When Blazejewski returned home, a new battle awaited. The enemy: the turmoil in his own mind. The stress he felt "was taking me to a dark place, and suicidal thoughts were creeping in, and I knew that wasn't OK," he said.
Isolated from his military community and struggling with deep bouts of depression, Blazejewski contemplated suicide. "It was a really dark time for me," he said. "I just wanted to stay home." His roommate offered to take him to a yoga class, but yoga was not something Marines did. "We consider it something only girls did and definitely made fun of it," he recalled. "My roommate pretty much dragged me to a yoga class. I went kicking and screaming." In 2008, a two-hour Friday night yoga class changed his life.
"I got my butt kicked, and I was sitting in a puddle of sweat," he said, smiling at the memory. But it was during shavasana -- a rest pose usually done at the end of practice -- when Blazejewski understood what yoga could do for him. "I felt just relaxation for the first time in over a decade," he said. "It really was the point in my life where everything started to change and I knew there was hope out there for me."

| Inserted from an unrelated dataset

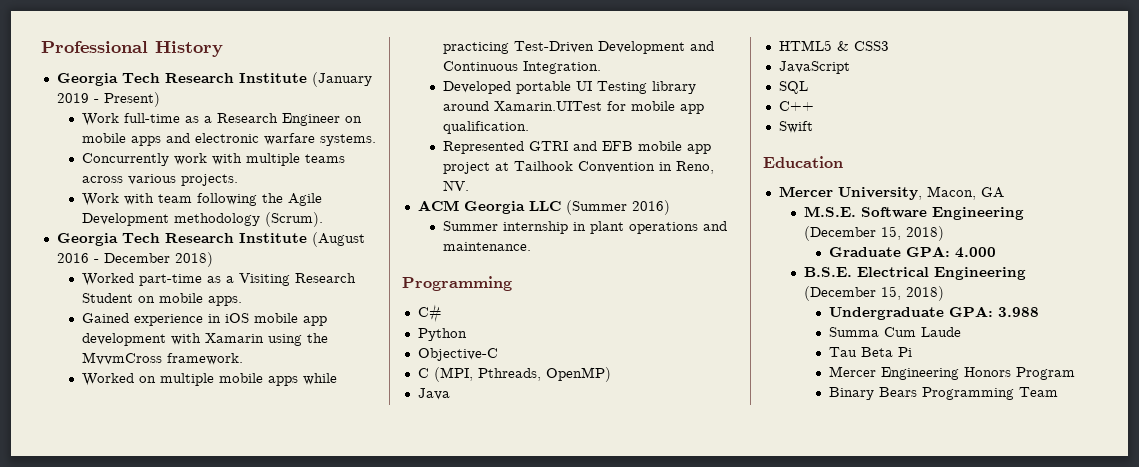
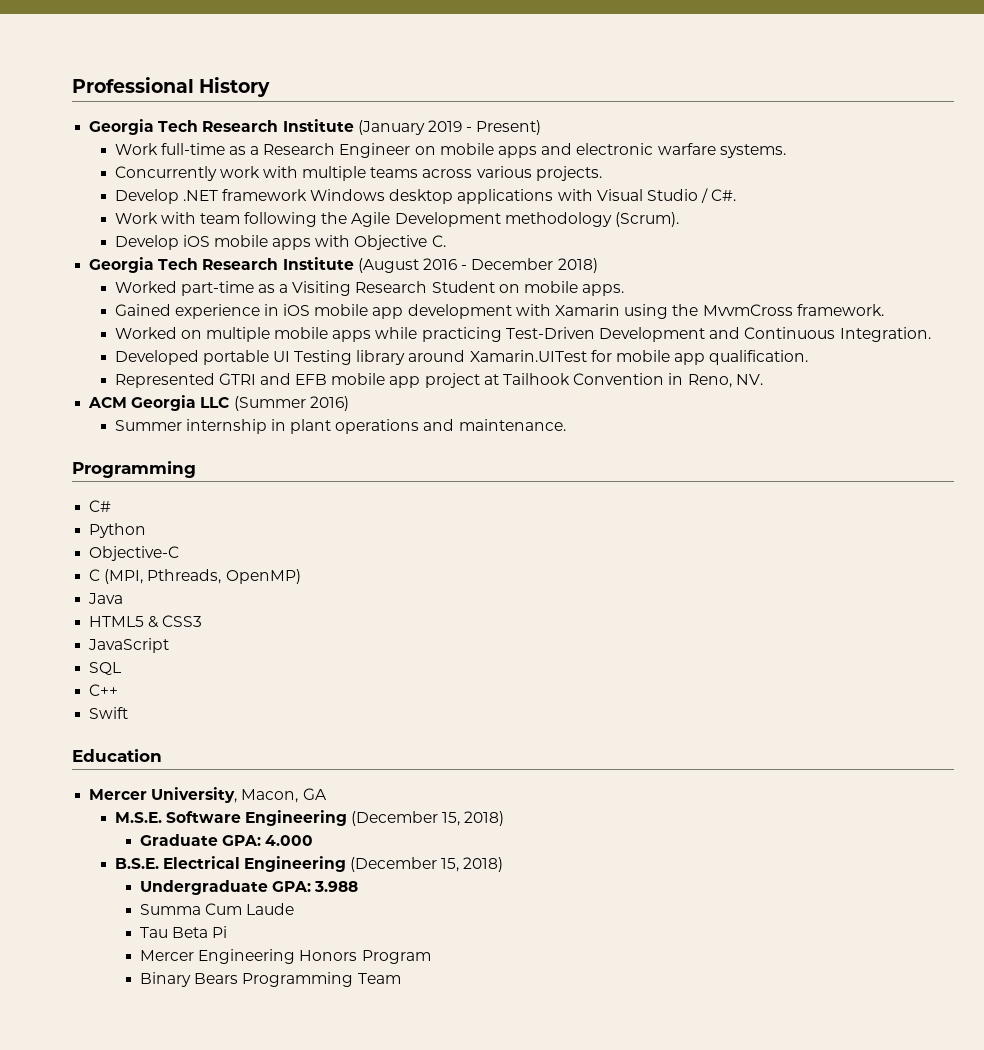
(238, 180) none -> [114,188,737,204] // Develop .NET framework Windows desktop applications with Visual Studio / C#.
(323, 219) none -> [114,235,446,250] // Develop iOS mobile apps with Objective C.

With the discipline of his Marine training, Blazejewski took a yoga class every day for six months. Then he enrolled in a yoga teacher training program where his instructdor advised him to take yoga to others like him - soldiers. So in 2015, Blazejewski created VEToga, a nonprofit that works to bring yoga, meditation and healing arts to military veterans and their families. He hopes to have a presence in every state.